Canary deployment
Last post I made I covered the recreate deployment strategy and, since I’m trying to review as many deployment strategies as possible, this post will cover another type of deployment: the canary deployment.
Canary deployment
A bit of history
In my previous post, the names of the deployment strategies were pretty self-explanatory, and this one also is if we understand where it’s name comes from. Miners in the XIX and XX century faced a multitude of dangers with one of them being carbon monoxide exposure, whose effects can range from loss of muscle coordination, headaches, and nausea, to death. Moreover, carbon monoxide has no smell or taste and, in very high concentrations, death occurs in the matter of hours. As such, as a way of detecting when miners were exposed to carbon monoxide, they would carry a cage with a canary in it to the caves, because the bird is more susceptible to the effects of carbon monoxide than humans. If the bird died, well, it meant it was time for the miners to get out as fast as possible.
Deploying canaries
Much like the miners’ canary, a canary deployment is meant to use a small part of the system as a test subject for the new software version. The new version is deployed such that it takes in only a small part of the regular traffic and the remaining traffic is still flowing through older versions of the software. After letting it simmer for a while in a healthy state, our confidence on the new software version is enough to proceed further with the deployment, in which case many different strategies can be applied, but it is common to do it in a phased fashion. On the other hand, if the new version is not performing up to standards, it is time to rollback to the previous healthy version.
Pros and cons
The main advantage of using this deployment strategy is very much analogous to the miners’ story. If the canary dies, the miners are able to get out safely before they also die. In our case, if our new software version has issues, we are able to roll it back much faster than if we had deployed it to all instances. Additionally, since we only route a piece of the traffic through the new service, the blast radius is minimized, i.e., only a small subset of traffic/customers are affected by the faulty version. In fact, if the traffic routed to the canary is not too large, you can simply use a load balancer to completely cut off the new version and redistribute the traffic by the instances where the previous versions are running, which further minimizes blast radius. In essence, it allows us to test our software live in a production environment with a minimized risk factor.

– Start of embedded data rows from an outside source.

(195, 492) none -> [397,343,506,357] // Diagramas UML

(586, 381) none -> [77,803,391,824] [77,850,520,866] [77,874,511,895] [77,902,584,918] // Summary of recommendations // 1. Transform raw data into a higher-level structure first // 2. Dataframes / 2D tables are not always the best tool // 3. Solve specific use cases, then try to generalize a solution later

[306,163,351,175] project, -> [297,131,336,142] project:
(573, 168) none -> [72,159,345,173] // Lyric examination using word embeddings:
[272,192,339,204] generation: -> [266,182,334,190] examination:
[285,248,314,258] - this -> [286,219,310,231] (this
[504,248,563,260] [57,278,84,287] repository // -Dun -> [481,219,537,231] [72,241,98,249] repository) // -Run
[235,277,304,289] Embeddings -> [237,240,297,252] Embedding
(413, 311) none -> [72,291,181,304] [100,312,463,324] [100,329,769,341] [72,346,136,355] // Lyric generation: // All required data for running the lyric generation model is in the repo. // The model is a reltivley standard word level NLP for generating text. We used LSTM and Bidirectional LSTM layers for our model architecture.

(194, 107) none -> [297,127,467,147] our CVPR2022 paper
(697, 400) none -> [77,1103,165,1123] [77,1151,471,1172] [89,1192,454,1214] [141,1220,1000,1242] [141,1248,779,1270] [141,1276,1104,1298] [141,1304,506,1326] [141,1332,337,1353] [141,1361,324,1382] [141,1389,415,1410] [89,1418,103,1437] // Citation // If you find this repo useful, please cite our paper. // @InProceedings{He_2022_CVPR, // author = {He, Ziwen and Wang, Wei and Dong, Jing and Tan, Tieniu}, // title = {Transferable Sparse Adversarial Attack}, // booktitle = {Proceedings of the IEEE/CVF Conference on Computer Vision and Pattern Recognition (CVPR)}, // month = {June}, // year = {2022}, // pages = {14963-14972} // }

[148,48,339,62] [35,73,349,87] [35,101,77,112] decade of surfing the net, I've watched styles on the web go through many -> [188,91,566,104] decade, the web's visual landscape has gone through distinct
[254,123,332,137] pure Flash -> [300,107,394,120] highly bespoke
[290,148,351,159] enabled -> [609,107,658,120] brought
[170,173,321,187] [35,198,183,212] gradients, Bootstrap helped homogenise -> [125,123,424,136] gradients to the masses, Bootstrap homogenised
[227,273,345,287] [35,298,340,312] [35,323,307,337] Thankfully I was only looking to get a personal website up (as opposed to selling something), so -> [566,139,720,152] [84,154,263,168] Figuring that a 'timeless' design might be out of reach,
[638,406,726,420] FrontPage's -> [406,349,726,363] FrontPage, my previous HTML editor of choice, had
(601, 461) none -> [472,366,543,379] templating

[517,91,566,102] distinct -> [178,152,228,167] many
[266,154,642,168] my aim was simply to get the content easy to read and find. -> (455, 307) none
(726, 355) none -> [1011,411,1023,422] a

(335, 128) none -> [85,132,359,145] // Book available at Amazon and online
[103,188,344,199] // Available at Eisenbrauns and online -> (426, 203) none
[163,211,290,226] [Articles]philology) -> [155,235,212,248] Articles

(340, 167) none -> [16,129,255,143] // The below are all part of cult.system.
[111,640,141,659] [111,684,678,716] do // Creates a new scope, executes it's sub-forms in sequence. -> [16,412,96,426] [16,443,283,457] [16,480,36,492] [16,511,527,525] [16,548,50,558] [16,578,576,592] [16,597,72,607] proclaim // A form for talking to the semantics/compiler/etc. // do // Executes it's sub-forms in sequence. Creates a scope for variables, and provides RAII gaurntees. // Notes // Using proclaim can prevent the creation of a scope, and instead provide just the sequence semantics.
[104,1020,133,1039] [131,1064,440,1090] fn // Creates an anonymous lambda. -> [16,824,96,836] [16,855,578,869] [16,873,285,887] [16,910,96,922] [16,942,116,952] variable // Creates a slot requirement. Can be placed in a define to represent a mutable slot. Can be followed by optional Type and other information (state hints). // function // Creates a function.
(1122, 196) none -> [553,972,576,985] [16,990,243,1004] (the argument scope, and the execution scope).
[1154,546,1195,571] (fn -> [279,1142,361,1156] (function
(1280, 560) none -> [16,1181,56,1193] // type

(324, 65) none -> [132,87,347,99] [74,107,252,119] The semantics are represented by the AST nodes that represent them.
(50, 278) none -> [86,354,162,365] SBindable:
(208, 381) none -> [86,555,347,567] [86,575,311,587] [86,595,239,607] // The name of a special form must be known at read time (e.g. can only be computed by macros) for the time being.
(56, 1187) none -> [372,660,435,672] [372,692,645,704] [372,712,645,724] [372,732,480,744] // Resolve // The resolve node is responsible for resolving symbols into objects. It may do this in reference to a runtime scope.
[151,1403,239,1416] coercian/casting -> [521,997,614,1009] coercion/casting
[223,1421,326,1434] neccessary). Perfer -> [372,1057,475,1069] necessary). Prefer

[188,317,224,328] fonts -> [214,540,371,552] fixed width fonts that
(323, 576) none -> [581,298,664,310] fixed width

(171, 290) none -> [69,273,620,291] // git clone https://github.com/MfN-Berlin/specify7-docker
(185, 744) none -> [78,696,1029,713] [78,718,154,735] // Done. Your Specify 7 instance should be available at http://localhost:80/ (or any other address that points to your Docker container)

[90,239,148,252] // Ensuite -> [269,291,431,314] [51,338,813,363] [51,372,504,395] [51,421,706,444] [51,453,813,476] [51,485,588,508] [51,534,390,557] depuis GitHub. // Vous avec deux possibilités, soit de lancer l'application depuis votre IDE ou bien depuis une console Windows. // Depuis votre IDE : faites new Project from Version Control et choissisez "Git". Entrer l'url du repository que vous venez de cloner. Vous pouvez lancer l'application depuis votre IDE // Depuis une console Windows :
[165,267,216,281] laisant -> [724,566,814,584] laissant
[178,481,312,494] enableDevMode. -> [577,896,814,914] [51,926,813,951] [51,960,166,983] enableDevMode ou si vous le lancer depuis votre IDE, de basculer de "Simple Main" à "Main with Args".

However, this type of deployments is not always possible. Not all architectures support routing only a piece of traffic through instances containing the newer version of your software. Additionally, you now have to manage two distinct versions of your software for a period of time (note that you can have more than one canary and can run multiple versions of your software this way, but please don’t). And last, but not least, this is still very much a version of “testing in production”, meaning that it requires a tight monitoring loop to ensure that everything is working as expected and that it is safe to proceed with the deployment of the newer version.